Pro-democracy demonstrators clash with police on September 23, 2009, in the capital of Tegucigalpa.

A year after a military coup toppled the democratically-elected government, a “horrifying” human rights crisis continues amidst economic and environmental decay. Is the U.S. enabling this repression with taxpayer dollars?

One year ago last week, on June 28, 2009, the Honduran special forces – led by U.S.-trained officers, wearing U.S.-issue uniforms and armed with U.S.-made M16s – attacked the home of president Manuel Zelaya, kidnapped him in his pajamas, and after a quick stop at the local U.S. airbase, flew him off to Costa Rica in exile. Honduras hasn’t been the same since.

“[It’s] a totally different country since the coup,” says Dr. Adrienne Pine, a Central American expert at American University in Washington, D.C. In an exclusive interview, Dr. Pine, who was in the capital of Tegucigalpa as an international observer last week, described conditions in the new Honduras as being “horrifying.”
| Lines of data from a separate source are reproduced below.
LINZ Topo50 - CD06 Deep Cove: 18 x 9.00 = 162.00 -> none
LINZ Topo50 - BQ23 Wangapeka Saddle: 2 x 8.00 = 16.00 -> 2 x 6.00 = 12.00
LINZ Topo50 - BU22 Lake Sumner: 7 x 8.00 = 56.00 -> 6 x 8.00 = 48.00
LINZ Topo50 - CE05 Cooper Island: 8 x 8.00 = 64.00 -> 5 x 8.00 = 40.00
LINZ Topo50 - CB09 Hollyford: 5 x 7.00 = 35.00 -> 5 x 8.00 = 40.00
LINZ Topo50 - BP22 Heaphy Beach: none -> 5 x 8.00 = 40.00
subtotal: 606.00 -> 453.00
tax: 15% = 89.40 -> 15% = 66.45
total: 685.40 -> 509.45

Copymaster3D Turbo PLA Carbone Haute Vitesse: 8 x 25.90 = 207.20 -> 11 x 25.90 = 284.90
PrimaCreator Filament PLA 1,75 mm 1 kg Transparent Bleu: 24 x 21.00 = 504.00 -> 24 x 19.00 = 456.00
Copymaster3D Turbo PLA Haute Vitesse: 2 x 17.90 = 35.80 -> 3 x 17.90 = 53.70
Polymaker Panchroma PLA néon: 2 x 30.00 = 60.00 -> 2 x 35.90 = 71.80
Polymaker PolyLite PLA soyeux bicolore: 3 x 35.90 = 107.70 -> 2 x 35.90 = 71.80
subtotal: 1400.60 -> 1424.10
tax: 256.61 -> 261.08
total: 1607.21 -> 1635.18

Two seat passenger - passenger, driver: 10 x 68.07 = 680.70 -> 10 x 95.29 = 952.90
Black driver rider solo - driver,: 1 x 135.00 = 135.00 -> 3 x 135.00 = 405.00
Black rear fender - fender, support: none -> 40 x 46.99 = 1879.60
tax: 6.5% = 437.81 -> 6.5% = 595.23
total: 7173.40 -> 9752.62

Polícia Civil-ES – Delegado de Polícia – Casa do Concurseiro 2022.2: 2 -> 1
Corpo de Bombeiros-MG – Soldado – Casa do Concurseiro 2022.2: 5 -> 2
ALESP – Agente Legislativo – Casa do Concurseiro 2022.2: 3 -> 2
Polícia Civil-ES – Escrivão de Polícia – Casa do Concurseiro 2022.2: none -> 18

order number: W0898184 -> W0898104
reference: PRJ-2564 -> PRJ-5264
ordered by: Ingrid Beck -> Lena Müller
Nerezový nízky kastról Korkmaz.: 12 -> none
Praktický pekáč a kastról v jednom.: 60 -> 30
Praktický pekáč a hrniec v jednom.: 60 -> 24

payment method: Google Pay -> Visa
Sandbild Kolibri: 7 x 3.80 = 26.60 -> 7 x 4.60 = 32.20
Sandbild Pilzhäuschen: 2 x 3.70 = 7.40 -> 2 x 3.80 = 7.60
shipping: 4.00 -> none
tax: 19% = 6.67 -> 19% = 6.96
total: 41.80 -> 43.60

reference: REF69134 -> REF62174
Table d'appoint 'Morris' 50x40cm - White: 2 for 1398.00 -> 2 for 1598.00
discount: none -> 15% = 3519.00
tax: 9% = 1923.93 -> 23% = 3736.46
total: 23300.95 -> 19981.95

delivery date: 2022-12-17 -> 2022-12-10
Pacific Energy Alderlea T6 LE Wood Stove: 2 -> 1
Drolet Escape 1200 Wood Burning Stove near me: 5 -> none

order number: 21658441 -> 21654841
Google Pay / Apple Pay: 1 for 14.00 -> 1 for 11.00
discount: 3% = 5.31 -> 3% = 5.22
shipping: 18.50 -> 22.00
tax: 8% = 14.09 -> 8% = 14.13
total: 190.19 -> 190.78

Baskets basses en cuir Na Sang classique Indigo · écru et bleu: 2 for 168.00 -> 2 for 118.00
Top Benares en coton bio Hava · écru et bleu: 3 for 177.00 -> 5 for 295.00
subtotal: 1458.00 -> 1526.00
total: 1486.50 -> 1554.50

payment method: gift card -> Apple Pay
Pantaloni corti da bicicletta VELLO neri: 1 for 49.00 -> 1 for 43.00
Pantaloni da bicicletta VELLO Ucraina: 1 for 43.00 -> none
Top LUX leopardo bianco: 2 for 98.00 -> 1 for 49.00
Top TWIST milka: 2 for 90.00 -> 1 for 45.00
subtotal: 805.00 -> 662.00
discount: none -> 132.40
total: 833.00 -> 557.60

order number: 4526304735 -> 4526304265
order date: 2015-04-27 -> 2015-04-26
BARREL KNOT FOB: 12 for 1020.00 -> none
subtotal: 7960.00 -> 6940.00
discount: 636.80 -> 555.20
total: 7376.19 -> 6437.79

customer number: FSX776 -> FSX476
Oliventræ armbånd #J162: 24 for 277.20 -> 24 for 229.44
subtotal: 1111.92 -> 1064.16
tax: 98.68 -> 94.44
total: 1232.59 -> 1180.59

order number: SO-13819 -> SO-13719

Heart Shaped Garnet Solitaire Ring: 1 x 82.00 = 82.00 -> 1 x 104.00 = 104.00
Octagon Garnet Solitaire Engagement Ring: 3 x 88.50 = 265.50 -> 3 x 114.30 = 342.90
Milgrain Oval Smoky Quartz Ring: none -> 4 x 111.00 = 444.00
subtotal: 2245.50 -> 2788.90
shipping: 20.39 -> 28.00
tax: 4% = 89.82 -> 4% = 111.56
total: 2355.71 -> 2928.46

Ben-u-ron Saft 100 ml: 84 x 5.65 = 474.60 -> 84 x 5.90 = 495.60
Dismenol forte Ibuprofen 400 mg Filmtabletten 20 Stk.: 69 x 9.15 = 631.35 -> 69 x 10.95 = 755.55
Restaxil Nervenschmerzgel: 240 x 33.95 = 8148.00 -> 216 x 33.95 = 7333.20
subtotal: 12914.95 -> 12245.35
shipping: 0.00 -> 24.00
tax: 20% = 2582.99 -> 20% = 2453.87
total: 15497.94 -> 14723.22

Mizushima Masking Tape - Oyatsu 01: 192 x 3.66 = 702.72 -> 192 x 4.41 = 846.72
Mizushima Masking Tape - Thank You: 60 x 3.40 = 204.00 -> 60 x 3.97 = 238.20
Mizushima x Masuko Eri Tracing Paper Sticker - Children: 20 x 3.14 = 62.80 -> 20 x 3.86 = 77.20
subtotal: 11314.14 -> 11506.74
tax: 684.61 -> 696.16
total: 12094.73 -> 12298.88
“We’ve now reached a point where it’s like we’ve returned to the 1980’s, when death squads killed several hundred people and effectively ended the Leftist movement in Honduras at the time,” says Pine, who spent Monday marching with about 200,000 pro-democracy demonstrators in the capital. She believes a heavy presence of foreign observers and reporters was the only reason the police and soldiers, who shadowed the marchers at all times, did not attack as they have in the past. “What we’re seeing now is that they’re using the same repressive strategies [as in the ’80’s],” she says. “Even the same people are in charge.”